Brazil’s delegation, which included the ruling Workers’ Party (PT) and the Communist Party (PcdoB, now celebrating its 90 years), had a commanding presence in Caracas. The PT was indeed the main driving force behind the FSP’s founding, and the meeting’s proceedings were presided over by the extremely capable Brazilian political strategist Valter Pomar, who is not only the Foro’s executive secretary but also a member of the PT’s top leadership.
Currently one of the world’s leading economies, Brazil has a gross domestic product dozens of times the size of any of its neighbors’. The country’s political and economic shadow looms over all South America. The PT has won the last three presidential elections- in the first two of these the winning candidate was former factory worker and labor organizer Luiz Inacio “Lula” Da Silva, and the current president is the former guerrilla and political prisoner Dilma Roussef. It must be regarded as the most important political institution of the Latin American left and one of the single most important political parties in the hemisphere. Lula fully intended to come to Caracas but could not do so due to health problems. He did, however, send a video greeting in which he expressed support for president Chavez’s reelection bid.
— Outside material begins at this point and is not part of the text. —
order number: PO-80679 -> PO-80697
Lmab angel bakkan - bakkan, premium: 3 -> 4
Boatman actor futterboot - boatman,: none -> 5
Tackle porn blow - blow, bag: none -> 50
The FSP is definitely not to be confused with the World Social Forum, which also began in Brazil. Whereas the Social Fora are non-partisan, the Foro de Sao Paulo is openly, brazenly and proudly partisan and leftist. The terms of debate and discussion at the FSP are far to the left of what most American progressives would be willing to consider. In it there is open talk of class struggle, anti-imperialism, wealth redistribution, and yes, the dreaded “s” word, socialism. Socialism is indeed becoming an increasingly mainstream proposition all over the world- except in the USA, where the word is still used as an insult.
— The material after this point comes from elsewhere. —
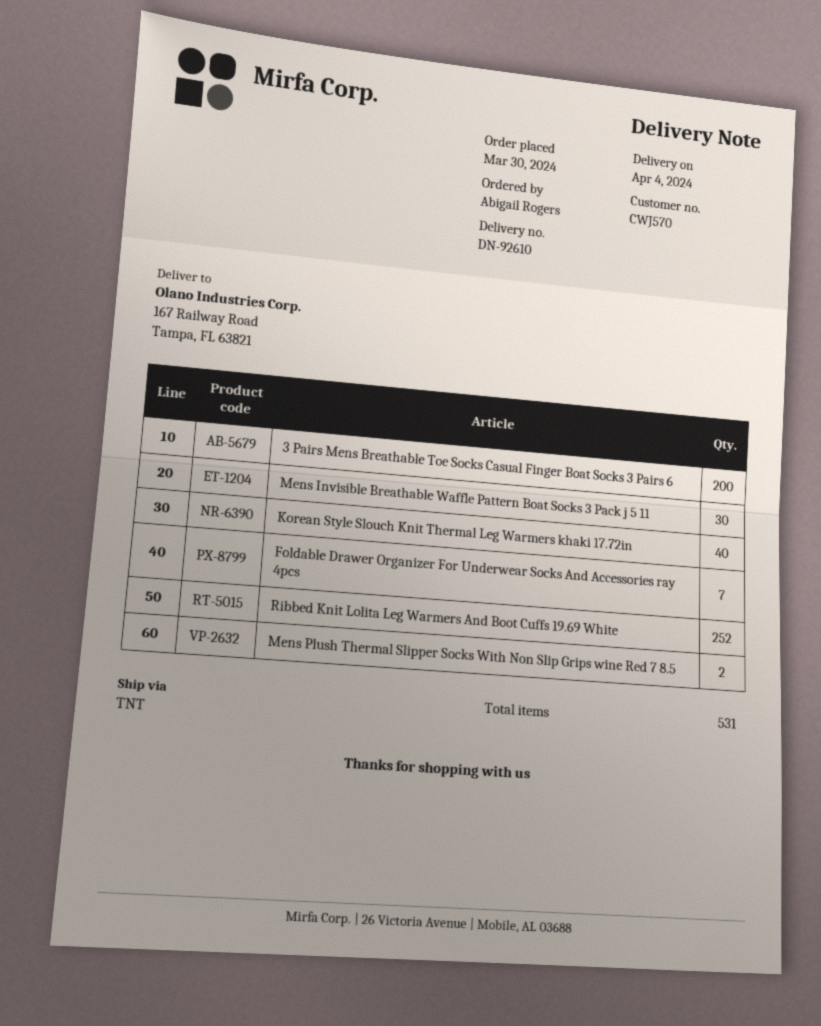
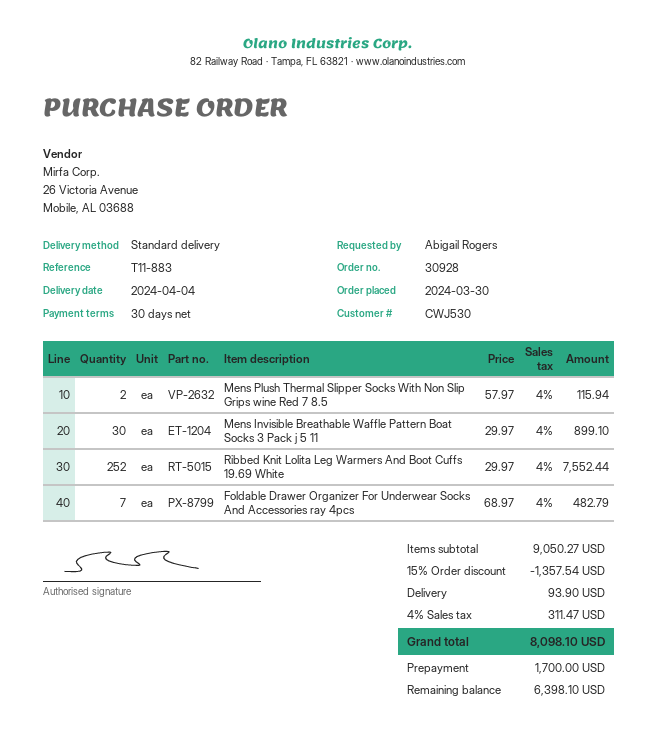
customer number: CWJ570 -> CWJ530
shipping method: TNT -> standard
3 Pairs Mens Breathable Toe Socks Casual Finger Boat Socks 3 Pairs 6: 200 -> none
Korean Style Slouch Knit Thermal Leg Warmers khaki 17.72in: 40 -> none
I must have been the only delegate in Caracas that noticed the total absence of Americans, which says plenty about the provincialism of most American leftists and progressives. But on the other hand, it was also evident that the Americans were not missed at all, nobody bemoaned their absence. Latin America is increasingly looking south. Only the right wing and ruling classes are looking north for answers and help in these changing times.
A little history
The FSP was founded in 1990, when the left was in its worst moment. The collapse of the Eastern European socialist bloc, the Soviet Union’s implosion, Tiananmen Square, the Sandinista electoral defeat. But the outlook was not all bad. After all, the dictatorships in South America and the genocidal wars in Central America were coming to an end, Haiti had its first freely elected president, Mandela was free and so was Namibia, apartheid ended, the Iran-Iraq war stopped, and cold war conflict zones like Afghanistan and Angola were cooling off. However, the new post-cold war “democracy” was a hollow political formality. The doctrine of neoliberalism reigned supreme- all talk of social justice, labor organizing and addressing economic inequality, or even merely suggesting that another world was possible, was thrown out the window. Leftists were jumping ship all over the place, repenting of their past and repackaging themselves into something more user-friendly.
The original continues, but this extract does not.